Noone expects to have a premature baby. (or in my case, babies). But that’s the situation I found myself in 10 years ago. 2 very ill, pre-term babies in a NICU – and not knowing what the next hour held, let alone the future. This blog is going to be a little emotional to write, because it’s sharing my experience with kangaroo care, and what it meant to me. After all, today is Kangaroo Care Awareness Day, and I passionately advocate for kangaroo care for multiple births, as my own experience shows that kangaroo care for twins is possible.
There are a lot of challenges for first time parents. I’ll be honest, you go in with a set of ideals and ideas and this rose coloured vision of what you’re going to do. Everyone has advice, everyone has ideas, and quite honestly it can be confusing and contradictory.
Then you go to one appointment, find out it’s twins and the whole thing changes. Suddenly everyone has a new set of opinions, you’re labelled as high risk, and you’re getting a million appointments, scans, and an overload of information.
It becomes daunting, as you have so many new considerations to think about, new risks, and new complications that can develop.
In The NICU
You’re prepared that your babies will come early, but nothing prepares you for that NICU experience. The sounds, the smell of handsanitizer (incidentally, during the pandemic I would feel waves of nausea when I put on hand sanitizer, and I realised that it was associated with the smell from our NICU days), the rules, the trauma of not going home with your babies, of feeling like a visitor when you go to the unit to see them, of endless meetings and appointments.
The alarms going off that cause you to panic, worrying about infections and blood tests, but also celebrating milestones that not many other parents celebrate – 1500 grams, first cup feeding, the day they go to the open couveuse … the days the alarms are switched off and you know that within 48 hours that baby will come home (hopefully).
The pain of taking one baby home, and her sister is still critically ill in NICU. The joy of leaving with both babies, finally, after nearly 2 months.
What Does The Future Hold?
There are also complications that come with a rare diagnosis – not knowing the future or the outcomes for the babies.

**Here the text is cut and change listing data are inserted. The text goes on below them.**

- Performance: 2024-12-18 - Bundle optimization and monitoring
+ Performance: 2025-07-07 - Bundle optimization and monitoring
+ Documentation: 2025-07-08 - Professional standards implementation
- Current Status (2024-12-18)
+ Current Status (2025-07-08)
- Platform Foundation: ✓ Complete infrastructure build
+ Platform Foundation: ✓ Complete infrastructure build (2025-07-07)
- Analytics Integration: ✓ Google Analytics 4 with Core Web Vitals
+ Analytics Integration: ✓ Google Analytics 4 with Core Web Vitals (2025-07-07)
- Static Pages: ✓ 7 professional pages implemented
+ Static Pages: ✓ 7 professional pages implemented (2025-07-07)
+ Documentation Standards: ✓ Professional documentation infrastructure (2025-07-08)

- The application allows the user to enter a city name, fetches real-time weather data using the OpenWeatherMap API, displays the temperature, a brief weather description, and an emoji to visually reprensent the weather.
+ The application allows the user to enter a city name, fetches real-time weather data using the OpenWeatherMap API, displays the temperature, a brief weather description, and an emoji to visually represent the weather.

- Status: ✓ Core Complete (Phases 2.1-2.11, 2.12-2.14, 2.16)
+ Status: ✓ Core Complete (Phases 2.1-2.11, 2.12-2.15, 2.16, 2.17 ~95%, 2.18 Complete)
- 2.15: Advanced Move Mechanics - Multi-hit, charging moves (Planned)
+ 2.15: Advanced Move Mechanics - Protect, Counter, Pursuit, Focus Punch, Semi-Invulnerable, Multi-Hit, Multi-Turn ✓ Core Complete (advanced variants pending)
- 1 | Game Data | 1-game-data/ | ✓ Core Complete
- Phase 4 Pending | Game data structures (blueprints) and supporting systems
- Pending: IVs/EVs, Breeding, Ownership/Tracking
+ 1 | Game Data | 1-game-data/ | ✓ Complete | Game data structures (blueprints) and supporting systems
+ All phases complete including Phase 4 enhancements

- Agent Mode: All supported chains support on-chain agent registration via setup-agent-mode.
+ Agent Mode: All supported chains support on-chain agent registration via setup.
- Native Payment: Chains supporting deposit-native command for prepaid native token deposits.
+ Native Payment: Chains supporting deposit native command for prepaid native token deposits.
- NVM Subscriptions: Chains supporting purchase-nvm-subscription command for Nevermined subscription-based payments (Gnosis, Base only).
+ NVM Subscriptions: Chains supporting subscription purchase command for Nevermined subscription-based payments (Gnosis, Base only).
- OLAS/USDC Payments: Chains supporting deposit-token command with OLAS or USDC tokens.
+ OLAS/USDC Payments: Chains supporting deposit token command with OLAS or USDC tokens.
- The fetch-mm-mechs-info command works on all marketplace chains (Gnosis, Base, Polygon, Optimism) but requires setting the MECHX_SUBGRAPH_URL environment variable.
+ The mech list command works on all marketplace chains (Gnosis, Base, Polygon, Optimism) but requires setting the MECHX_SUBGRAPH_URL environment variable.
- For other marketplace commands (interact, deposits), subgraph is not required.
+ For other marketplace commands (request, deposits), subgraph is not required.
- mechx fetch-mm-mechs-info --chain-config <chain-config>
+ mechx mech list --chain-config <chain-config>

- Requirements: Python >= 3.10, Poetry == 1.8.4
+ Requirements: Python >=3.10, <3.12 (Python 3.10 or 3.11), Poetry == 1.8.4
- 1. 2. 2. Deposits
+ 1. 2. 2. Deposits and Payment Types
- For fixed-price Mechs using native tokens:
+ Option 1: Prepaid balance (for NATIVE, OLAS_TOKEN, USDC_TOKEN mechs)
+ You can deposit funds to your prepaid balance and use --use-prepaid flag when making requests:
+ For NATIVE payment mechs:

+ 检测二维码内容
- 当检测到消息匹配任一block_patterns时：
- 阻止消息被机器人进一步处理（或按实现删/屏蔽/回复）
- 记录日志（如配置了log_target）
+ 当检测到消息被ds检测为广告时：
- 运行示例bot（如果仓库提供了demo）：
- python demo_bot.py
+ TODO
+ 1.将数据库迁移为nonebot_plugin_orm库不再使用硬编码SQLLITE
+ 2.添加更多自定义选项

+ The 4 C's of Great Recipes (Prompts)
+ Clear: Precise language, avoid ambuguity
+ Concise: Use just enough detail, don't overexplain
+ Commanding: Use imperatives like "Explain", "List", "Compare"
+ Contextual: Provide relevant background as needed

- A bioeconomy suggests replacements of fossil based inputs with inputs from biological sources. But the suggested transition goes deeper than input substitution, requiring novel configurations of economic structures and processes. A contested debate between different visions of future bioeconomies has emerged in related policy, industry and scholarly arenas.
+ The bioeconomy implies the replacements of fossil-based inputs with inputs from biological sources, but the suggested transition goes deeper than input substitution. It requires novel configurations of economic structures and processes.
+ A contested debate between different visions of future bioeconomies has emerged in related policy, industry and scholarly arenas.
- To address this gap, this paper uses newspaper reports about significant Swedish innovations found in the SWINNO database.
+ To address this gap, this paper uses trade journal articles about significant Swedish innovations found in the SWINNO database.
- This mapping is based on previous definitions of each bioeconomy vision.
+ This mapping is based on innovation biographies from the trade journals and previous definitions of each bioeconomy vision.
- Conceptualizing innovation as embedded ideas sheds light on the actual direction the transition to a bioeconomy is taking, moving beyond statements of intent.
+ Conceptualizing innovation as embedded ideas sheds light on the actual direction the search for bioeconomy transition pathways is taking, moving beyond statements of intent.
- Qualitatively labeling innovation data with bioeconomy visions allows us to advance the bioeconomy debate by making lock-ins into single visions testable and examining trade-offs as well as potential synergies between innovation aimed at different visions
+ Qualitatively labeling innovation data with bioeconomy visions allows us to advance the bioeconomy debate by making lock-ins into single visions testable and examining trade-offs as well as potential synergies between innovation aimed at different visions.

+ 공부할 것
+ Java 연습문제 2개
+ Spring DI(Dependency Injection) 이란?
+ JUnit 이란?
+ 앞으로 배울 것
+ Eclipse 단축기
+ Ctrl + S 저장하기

Is this a normal thing for preemies, or is it related to their TAPS. Size discordances, anemia, MRIs, blood tests, spinal taps, so much extra. A rare diagnosis doesn’t finish at birth – it’s a lifetime consideration.
There is also the guilt of a complicated pregnancy – Did I do something to cause this? What could I have changed? Is this my fault? I am the reason my babies are ill. These are thoughts that go through your head – and while im my case, it was absolutely the placenta to blame, it still doesn’t change the thoughts you have, or the guilt you feel about having preterm, sick babies
You feel like you have lost control, and that nothing you can do is right. You feel helpless.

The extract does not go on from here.